- Mockingbird poster
- Directed by: Bryan Bertino
- Screenplay by: Bryan Bertino
- Story by: Bryan Bertino Sam Esmail
- Produced by: Jason Blum Marc Platt Adam Siegel Bryan Bertino Adrienne Biddle
- Starring: Todd Stashwick; Alexandra Lydon; Barak Hardley; Audrey Marie Anderson; Natalie Alyn Lind; Benjamin Stockham;
- Cinematography: Brandon Cox
- Edited by: Maria Gonzales
- Production companies: Blumhouse Productions Marc Platt Productions
- Distributed by: Universal Pictures
- Release date: October 7, 2014;
- Running time: 81 minutes
- Country: United States
- Language: English

= Mockingbird (film) =

2014 film by Bryan Bertino

Mockingbird is a 2014 American found footage horror film written and directed by Bryan Bertino, from a story by Bertino and Sam Esmail. The movie was released to video on demand on October 7, 2014, and was given a DVD and Blu-ray release on October 21 of the same year. It features Todd Stashwick, Alexandra Lydon, and Barak Hardley as three people that have been given video cameras with the instructions to film their daily activities for a strange contest.

==Plot==

The movie follows three groups of people, all of whom have found a video camera on their doorstep and begin filming with the impression that this is a chance to win money as part of a mysterious competition. Tom (Todd Stashwick) is an average guy filming the life of his family with his wife Emmy. Beth (Alexandra Lydon) is a bored and isolated college girl who sees the camera as something to fill her free time. Leonard (Barak Hardley) is a mother's boy who believes his clown makeup will steal the scene.
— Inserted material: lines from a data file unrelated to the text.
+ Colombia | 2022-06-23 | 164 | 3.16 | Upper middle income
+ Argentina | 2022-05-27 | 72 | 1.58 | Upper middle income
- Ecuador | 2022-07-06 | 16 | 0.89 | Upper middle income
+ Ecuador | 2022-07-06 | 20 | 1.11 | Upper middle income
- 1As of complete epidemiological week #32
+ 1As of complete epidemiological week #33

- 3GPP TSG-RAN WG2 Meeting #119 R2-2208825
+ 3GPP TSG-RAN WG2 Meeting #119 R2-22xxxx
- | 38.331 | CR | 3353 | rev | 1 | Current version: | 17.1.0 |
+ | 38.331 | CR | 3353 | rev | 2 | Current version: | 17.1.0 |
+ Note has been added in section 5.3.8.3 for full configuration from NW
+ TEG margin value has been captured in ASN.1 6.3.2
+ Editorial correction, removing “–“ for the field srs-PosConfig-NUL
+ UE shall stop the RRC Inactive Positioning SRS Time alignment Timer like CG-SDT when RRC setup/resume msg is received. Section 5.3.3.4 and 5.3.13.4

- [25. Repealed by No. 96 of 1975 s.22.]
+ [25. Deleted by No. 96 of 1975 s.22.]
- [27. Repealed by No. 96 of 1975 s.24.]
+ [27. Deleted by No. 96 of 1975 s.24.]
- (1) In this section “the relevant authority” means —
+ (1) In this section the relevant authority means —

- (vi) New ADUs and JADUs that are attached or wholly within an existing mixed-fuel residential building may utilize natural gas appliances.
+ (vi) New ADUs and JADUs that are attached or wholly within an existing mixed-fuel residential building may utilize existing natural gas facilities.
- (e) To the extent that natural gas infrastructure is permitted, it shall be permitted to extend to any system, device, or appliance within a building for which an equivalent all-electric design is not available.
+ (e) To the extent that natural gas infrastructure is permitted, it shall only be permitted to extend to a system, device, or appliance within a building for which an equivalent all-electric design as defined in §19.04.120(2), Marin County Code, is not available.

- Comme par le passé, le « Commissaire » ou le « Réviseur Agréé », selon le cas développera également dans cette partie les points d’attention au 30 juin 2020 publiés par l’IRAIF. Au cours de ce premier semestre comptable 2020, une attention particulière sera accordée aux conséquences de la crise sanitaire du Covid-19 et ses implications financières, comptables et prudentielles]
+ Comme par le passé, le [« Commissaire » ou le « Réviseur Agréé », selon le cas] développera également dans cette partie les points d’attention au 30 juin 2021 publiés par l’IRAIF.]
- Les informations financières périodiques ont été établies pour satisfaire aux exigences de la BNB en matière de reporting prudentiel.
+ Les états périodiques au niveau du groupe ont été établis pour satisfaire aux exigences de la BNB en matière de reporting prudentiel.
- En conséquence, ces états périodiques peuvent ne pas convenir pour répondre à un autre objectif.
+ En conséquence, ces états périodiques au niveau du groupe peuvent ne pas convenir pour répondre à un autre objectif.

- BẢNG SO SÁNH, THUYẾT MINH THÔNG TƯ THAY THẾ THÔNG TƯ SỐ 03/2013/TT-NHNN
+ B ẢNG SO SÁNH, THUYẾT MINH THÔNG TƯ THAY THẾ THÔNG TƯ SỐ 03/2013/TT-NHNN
Each group has been given a label - "The Family" (Tom & Emmy), "The Woman" (Beth), and "The Clown" (Leonard), but they are largely unaware of what is truly happening and are shocked when they receive instructions telling them to keep filming or die.

==Cast==
- Todd Stashwick as Tom
- Audrey Marie Anderson as Emmy
- Barak Hardley as Leonard
- Alexandra Lydon as Beth
- Emily Alyn Lind as Abby
- Alyvia Alyn Lind as Megan
- Lee Garlington as Leonard's mother
- Spencer List as Jacob Henry
- Natalie Alyn Lind as Jacob's Friend #4
- Benjamin Stockham as Jacob's Friend #2
- Isabella Murad as Jacob's Friend #3

==Reception==
Bloody Disgusting and Indiewire both gave favorable reviews for Mockingbird, and Bloody Disgusting praised the movie for its tone and wrote that while it "lacks some of the studio polish of The Strangers, it actually feels bigger than that film in some regards." HorrorNews.net panned the film.